Exercise details:
Please give all of the data again, character for character, and drop the pictures.

[Before and after images]
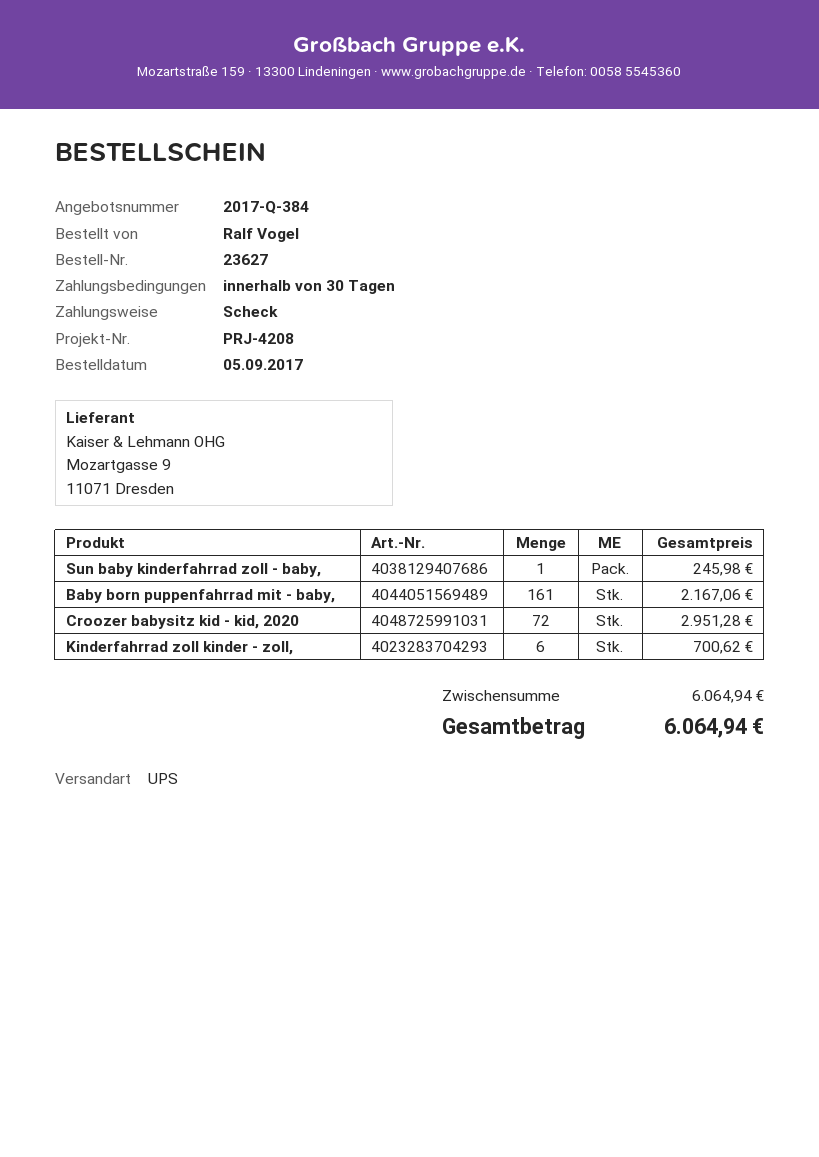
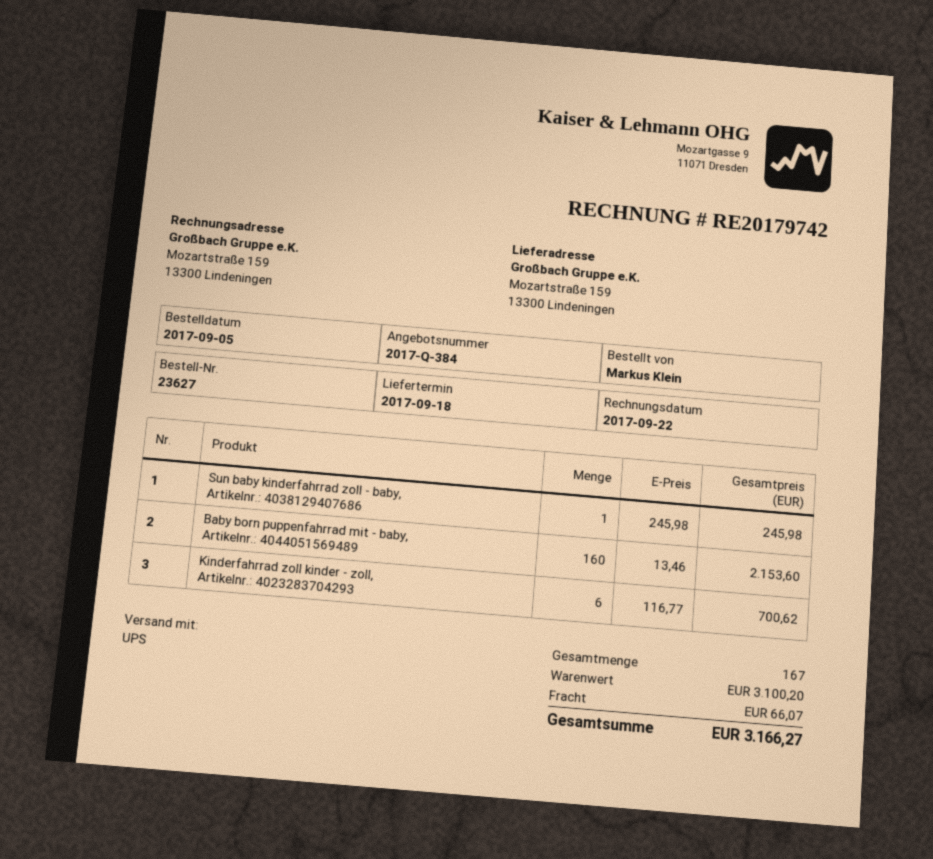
ordered by: Ralf Vogel -> Markus Klein
Baby born puppenfahrrad mit - baby,: 161 for 2167.06 -> 160 for 2153.60
Croozer babysitz kid - kid, 2020: 72 for 2951.28 -> none
subtotal: 6064.94 -> 3100.20
shipping: none -> 66.07
total: 6064.94 -> 3166.27

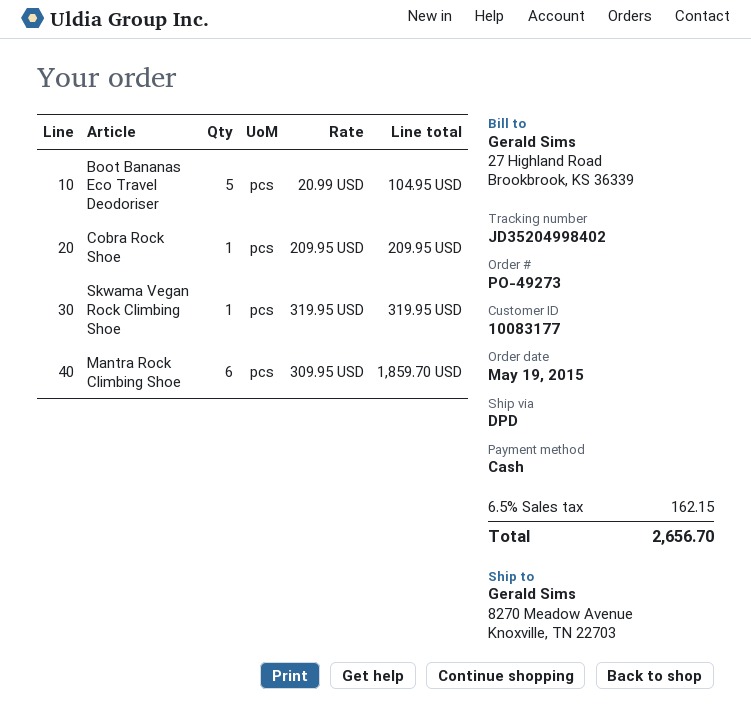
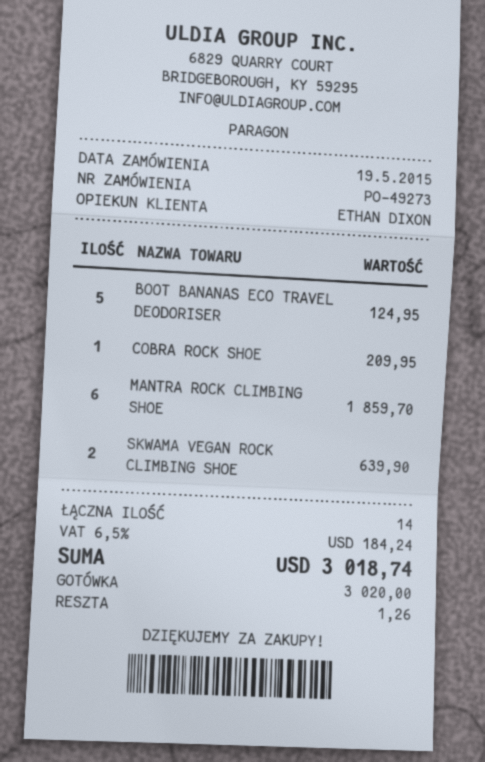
Boot Bananas Eco Travel Deodoriser: 5 for 104.95 -> 5 for 124.95
Skwama Vegan Rock Climbing Shoe: 1 for 319.95 -> 2 for 639.90
tax: 6.5% = 162.15 -> 6.5% = 184.24
total: 2656.70 -> 3018.74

Answer to this problem:
ordered by: Ralf Vogel -> Markus Klein
Baby born puppenfahrrad mit - baby,: 161 for 2167.06 -> 160 for 2153.60
Croozer babysitz kid - kid, 2020: 72 for 2951.28 -> none
subtotal: 6064.94 -> 3100.20
shipping: none -> 66.07
total: 6064.94 -> 3166.27

Boot Bananas Eco Travel Deodoriser: 5 for 104.95 -> 5 for 124.95
Skwama Vegan Rock Climbing Shoe: 1 for 319.95 -> 2 for 639.90
tax: 6.5% = 162.15 -> 6.5% = 184.24
total: 2656.70 -> 3018.74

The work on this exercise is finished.